When I did the original vionet in vmd years ago it was pretty straightforward
since the spec (for *all* virtio) was only like 20 pages. I was able to write
that code in a weekend. now that we have bolted on all this other stuff, I
don't feel comfortable giving oks in this area anymore since there is no way
I can look at this and know if it's right or not. I think you need a network
stack person to ok this, *and* explain what the ramifications are for vmd
in general. It looks like vmd is doing inspection of every packet now?
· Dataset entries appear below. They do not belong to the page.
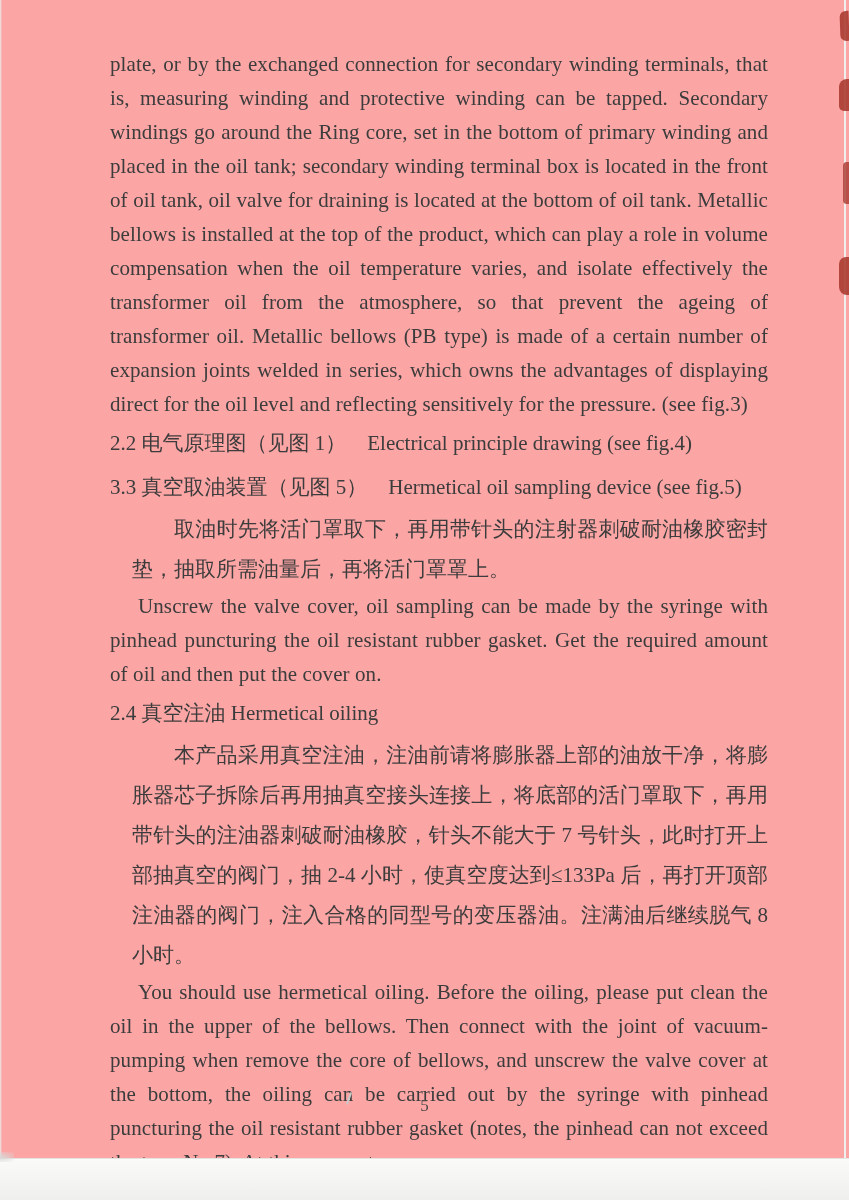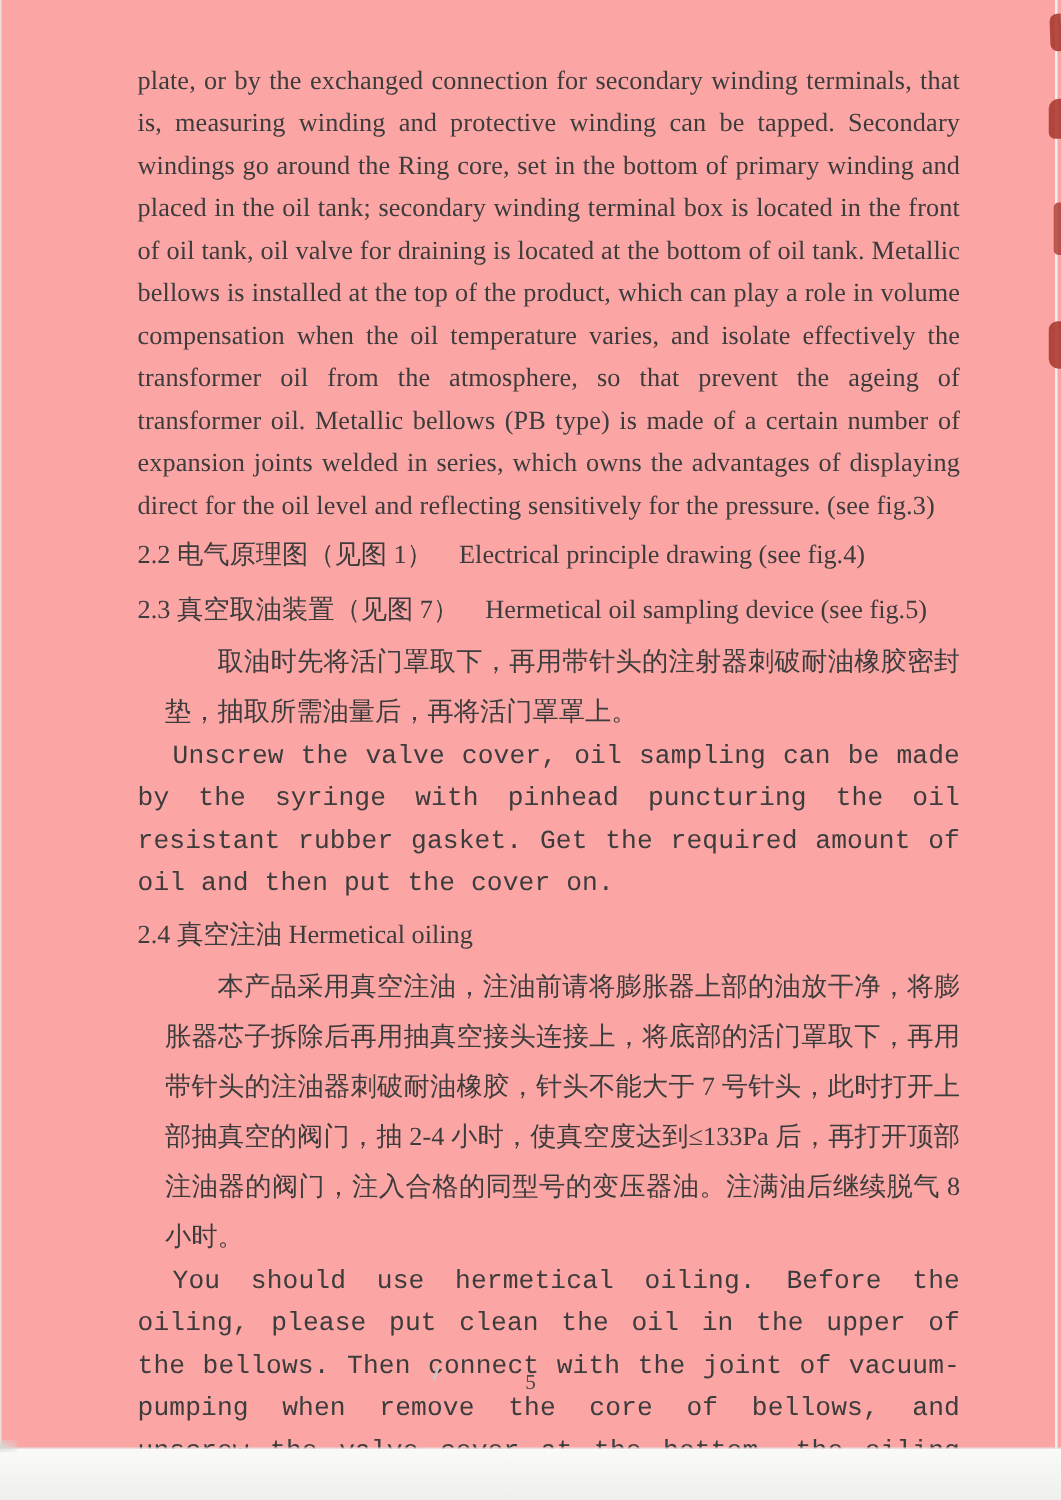--- a/index.html
+++ b/index.html
@@ -106,7 +106,7 @@
 
     <p class="heading">2.2 电气原理图（见图 1）　Electrical principle drawing (see fig.4)</p>
 
-    <p class="heading">2.3 真空取油装置（见图 7）　Hermetical oil sampling device (see fig.5)</p>
+    <p class="heading">3.3 真空取油装置（见图 5）　Hermetical oil sampling device (see fig.5)</p>
 
     <p class="p-cn">取油时先将活门罩取下，再用带针头的注射器刺破耐油橡胶密封垫，抽取所需油量后，再将活门罩罩上。</p>
 

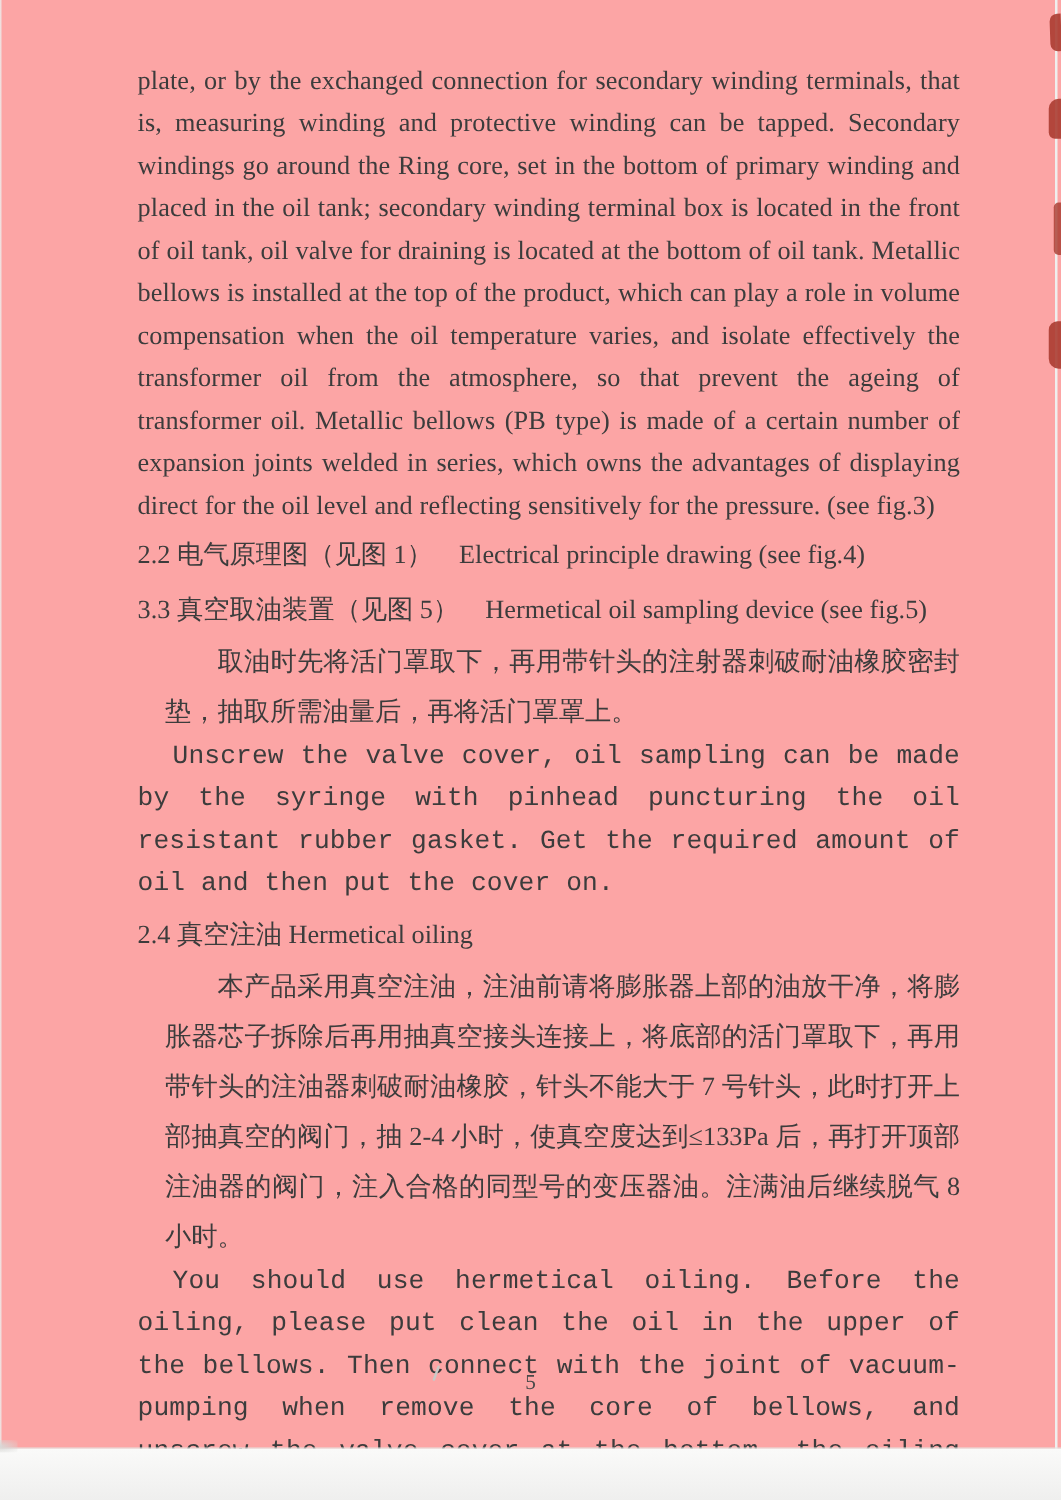--- a/index.html
+++ b/index.html
@@ -59,7 +59,7 @@
     text-align: justify;
     letter-spacing: 0.1px;
   }
-  .indent-en { text-indent: 28px; font-family: Liberation Mono, monospace; }
+  .indent-en { text-indent: 28px; }
   .heading {
     font-size: 21px;
     line-height: 44px;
I
dont think we want that.
-ml
> Index: sys/kern/kern_pledge.c
> ===================================================================
> RCS file: /cvs/src/sys/kern/kern_pledge.c,v
> diff -u -p -r1.335 kern_pledge.c
> --- sys/kern/kern_pledge.c 13 Nov 2025 20:59:14 -0000 1.335
> +++ sys/kern/kern_pledge.c 16 Jan 2026 18:24:49 -0000
> @@ -46,6 +46,7 @@
> #include <net/route.h>
> #include <net/if.h>
> #include <net/if_var.h>
> +#include <net/if_tun.h>
> #include <netinet/in.h>
> #include <netinet6/in6_var.h>
> #include <netinet6/nd6.h>
> @@ -1337,6 +1338,12 @@ pledge_ioctl(struct proc *p, long com, s
> cdevsw[major(vp->v_rdev)].d_open == vmmopen) {
> error = pledge_ioctl_vmm(p, com);
> if (error == 0)
> + return 0;
> + }
> + if ((fp->f_type == DTYPE_VNODE) &&
> + (vp->v_type == VCHR) &&
> + (cdevsw[major(vp->v_rdev)].d_open == tapopen)) {
> + if (com == TUNSCAP)
> return 0;
> }
> }
> Index: usr.sbin/vmd/vionet.c
> ===================================================================
> RCS file: /cvs/src/usr.sbin/vmd/vionet.c,v
> diff -u -p -r1.29 vionet.c
> --- usr.sbin/vmd/vionet.c 14 Jan 2026 03:09:05 -0000 1.29
> +++ usr.sbin/vmd/vionet.c 16 Jan 2026 18:24:50 -0000
> @@ -22,7 +22,12 @@
> #include <dev/pv/virtioreg.h>
>
> #include <net/if.h>
> +#include <net/if_tun.h>
> #include <netinet/in.h>
> +#include <netinet/ip.h>
> +#include <netinet/ip6.h>
> +#include <netinet/tcp.h>
> +#include <netinet/udp.h>
> #include <netinet/if_ether.h>
>
> #include <errno.h>
> @@ -50,6 +55,7 @@
>
> #define VIRTIO_NET_CONFIG_MAC 0 /* 8 bit x 6 byte */
>
> +#define VIRTIO_NET_F_GUEST_CSUM (1 << 1)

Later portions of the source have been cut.